MATERIAL FOR THIS TASK:

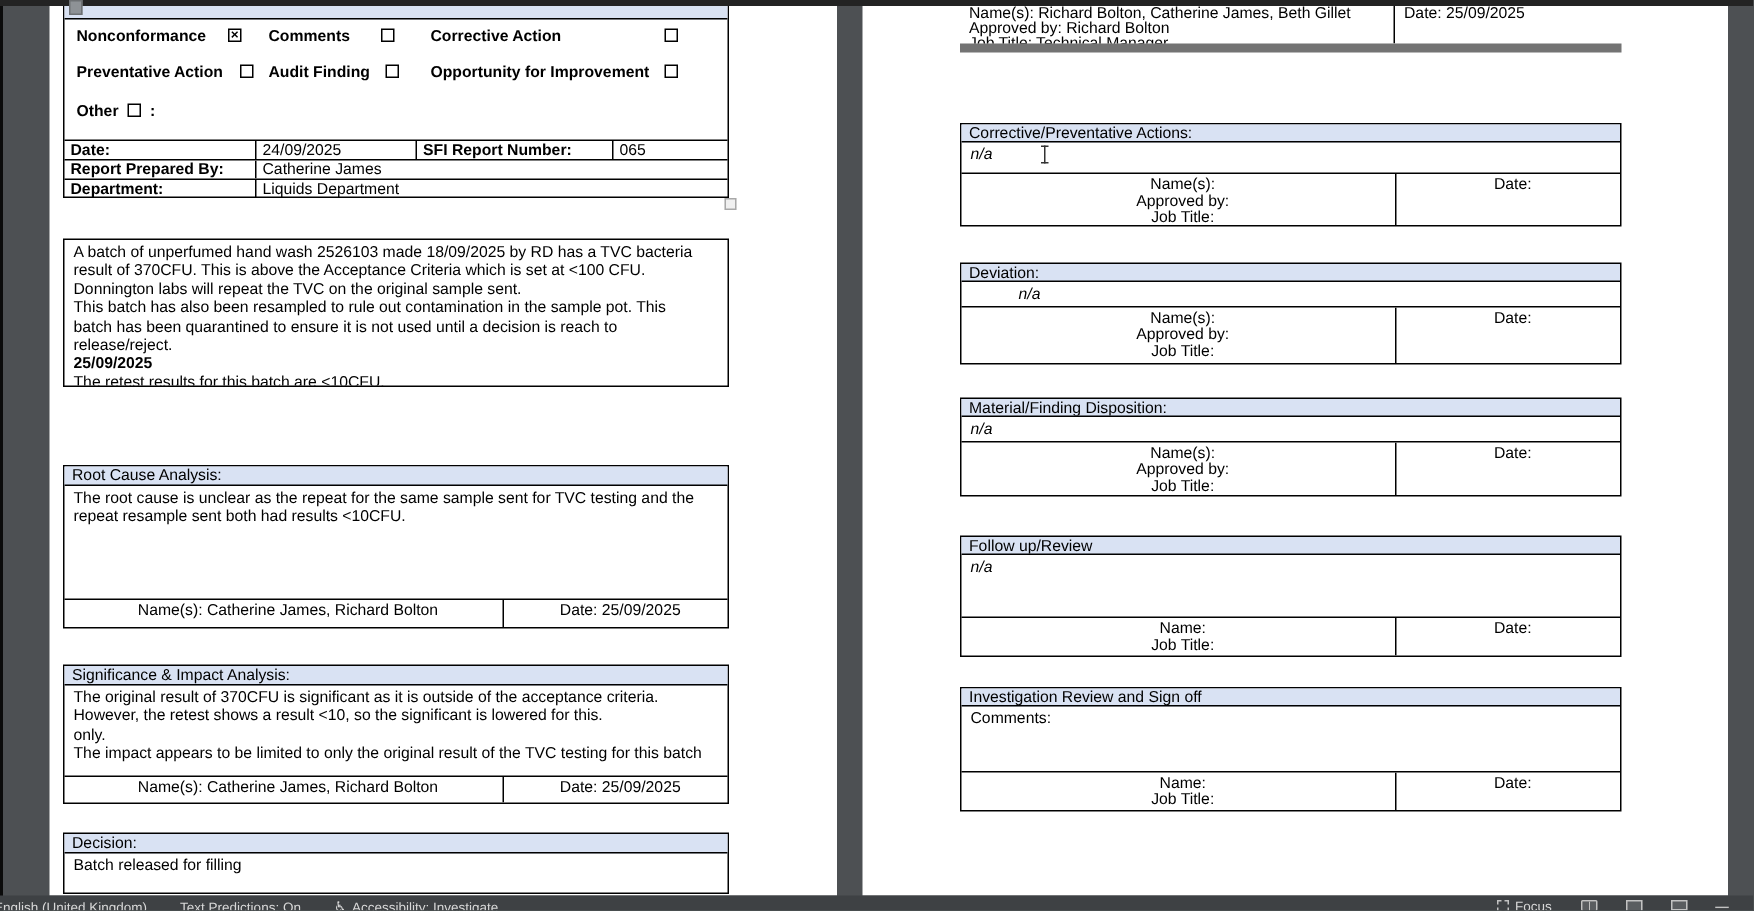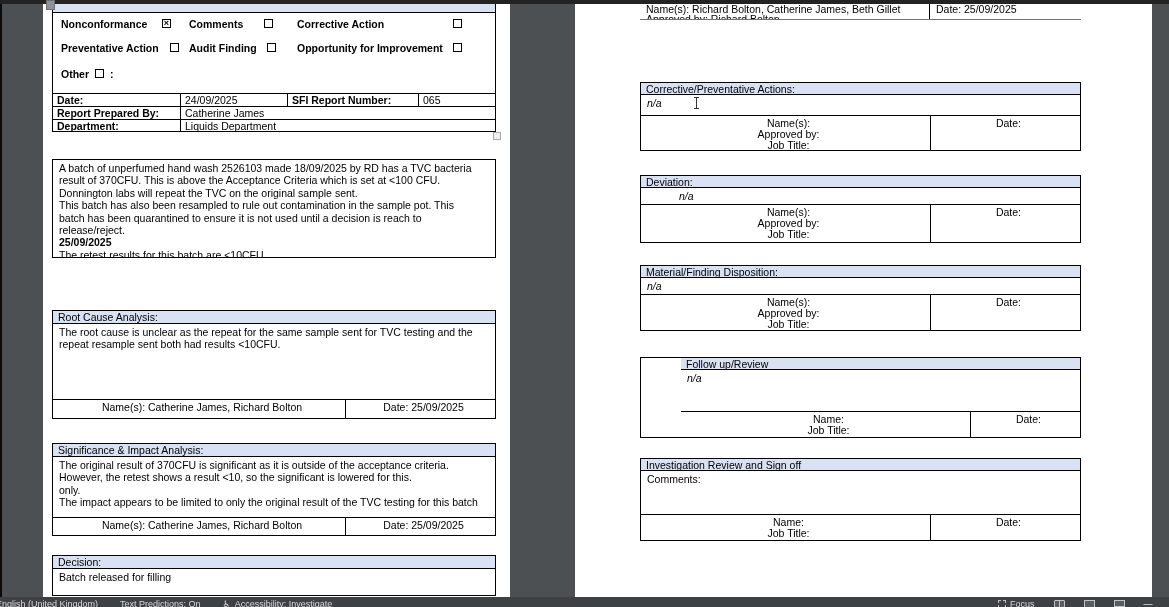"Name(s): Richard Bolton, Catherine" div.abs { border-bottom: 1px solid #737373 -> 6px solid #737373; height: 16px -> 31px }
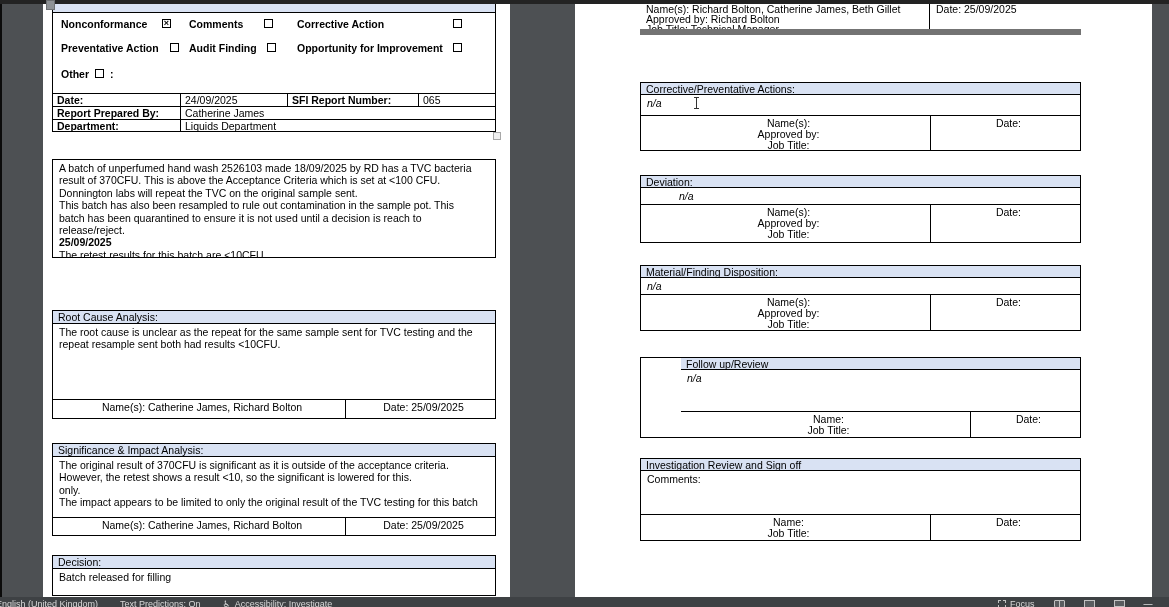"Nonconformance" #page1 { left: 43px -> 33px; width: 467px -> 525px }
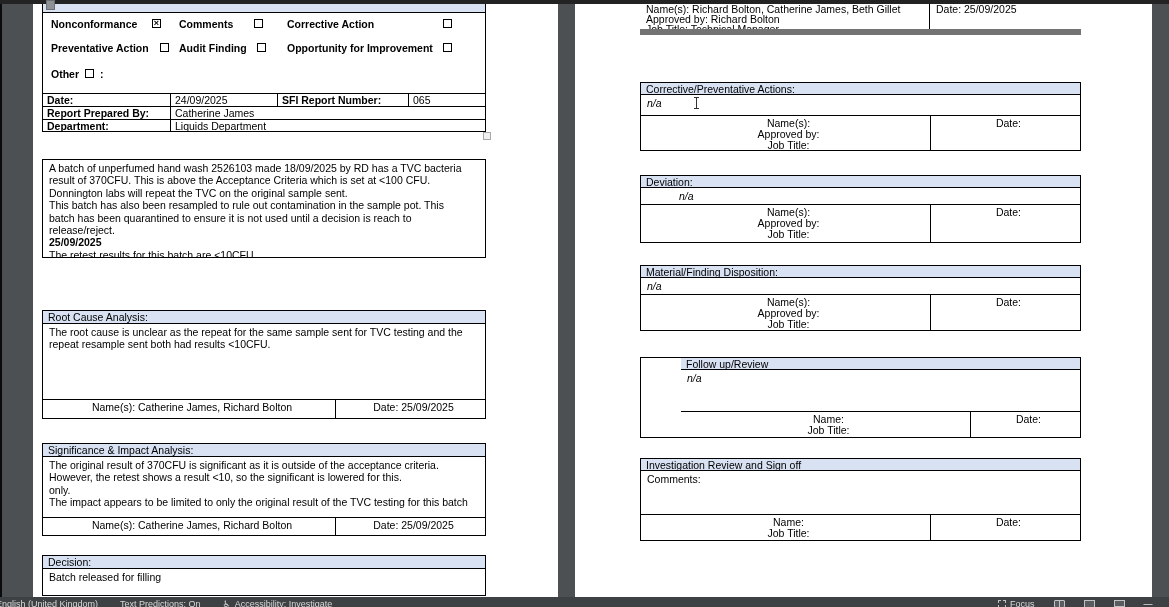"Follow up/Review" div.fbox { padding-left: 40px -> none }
* * *
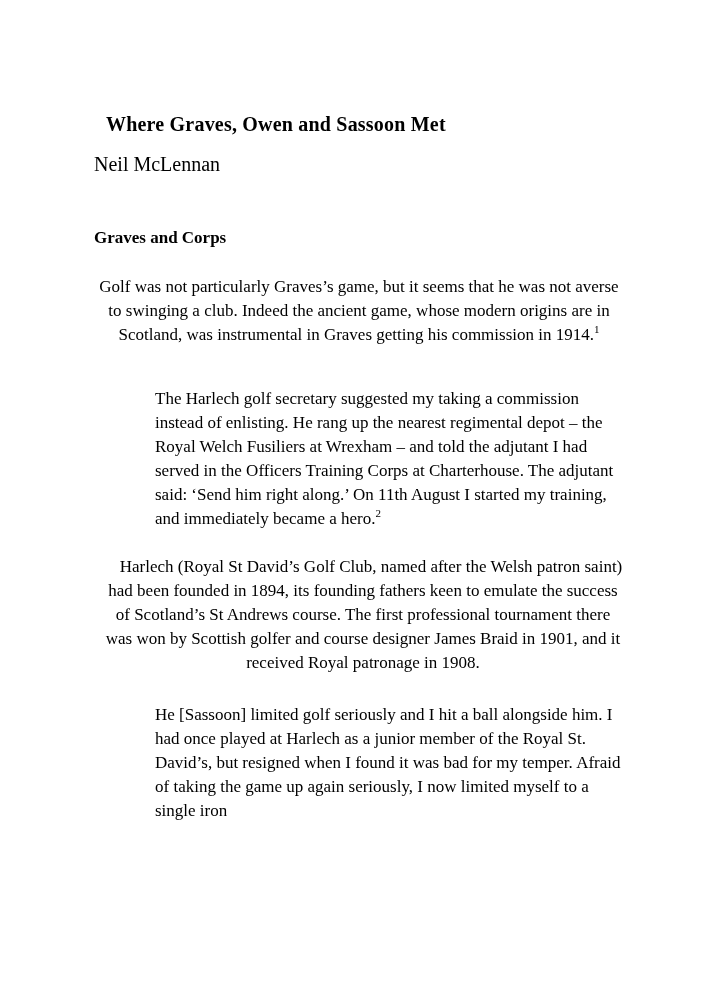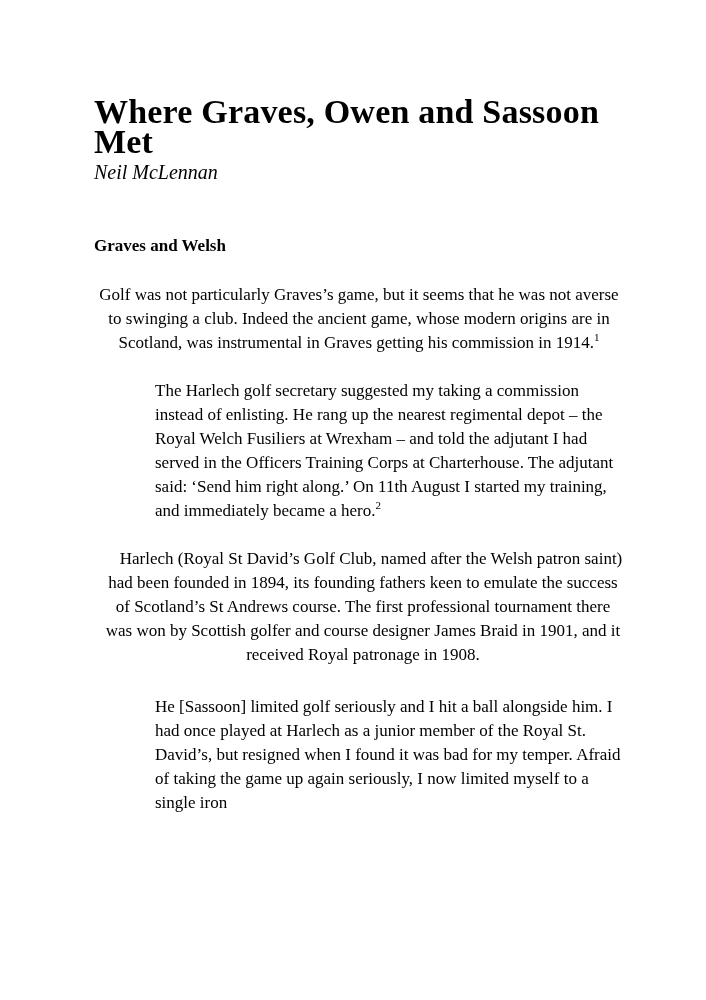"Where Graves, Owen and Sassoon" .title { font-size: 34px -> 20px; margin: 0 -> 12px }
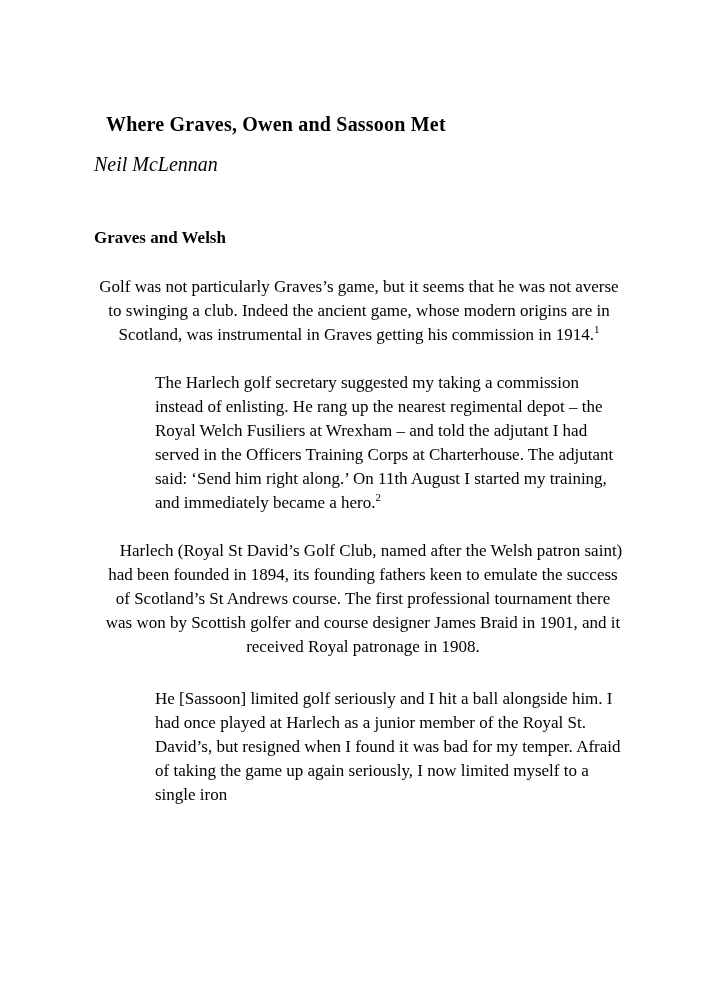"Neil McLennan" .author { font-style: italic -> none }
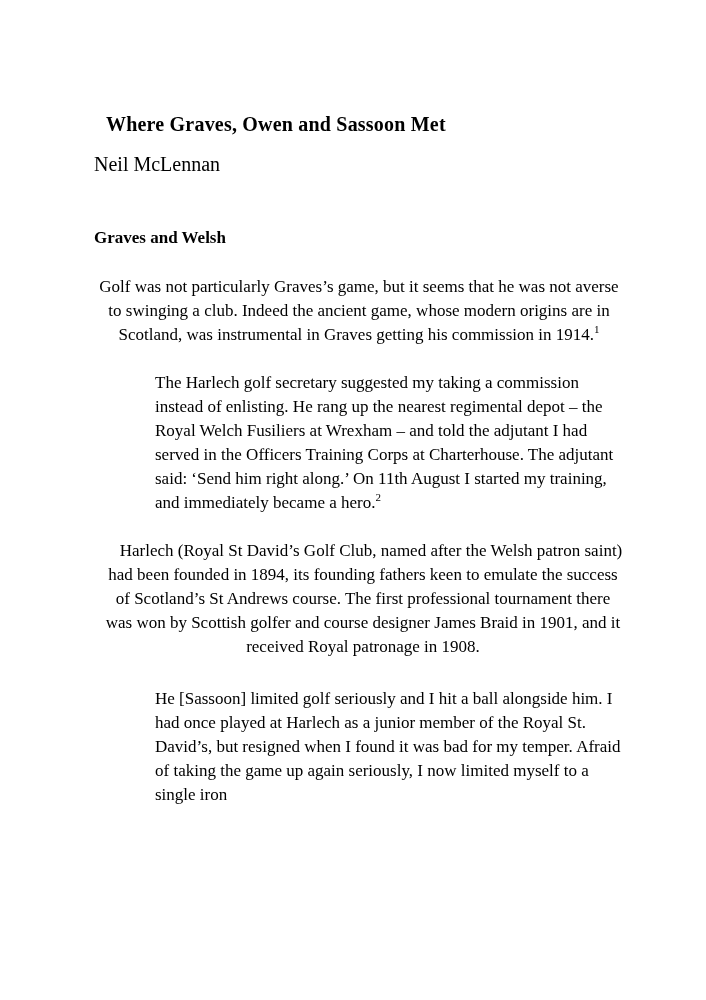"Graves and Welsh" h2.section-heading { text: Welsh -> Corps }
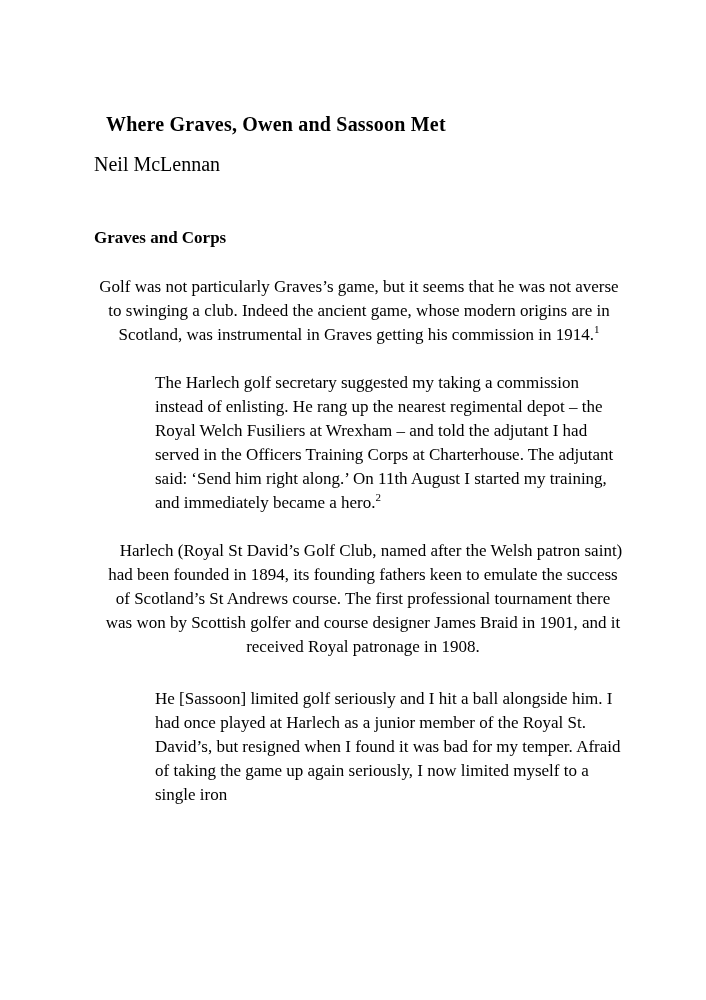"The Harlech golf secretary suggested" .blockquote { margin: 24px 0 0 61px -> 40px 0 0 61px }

WORK REQUEST: Look above for the line with "Graves, Owen and" and copy exactly from it through the line with "Harlech golf secretary", both included. Omit the pictures.

ANSWER BOX:
"Where Graves, Owen and Sassoon" .title { font-size: 34px -> 20px; margin: 0 -> 12px }
"Neil McLennan" .author { font-style: italic -> none }
"Graves and Welsh" h2.section-heading { text: Welsh -> Corps }
"The Harlech golf secretary suggested" .blockquote { margin: 24px 0 0 61px -> 40px 0 0 61px }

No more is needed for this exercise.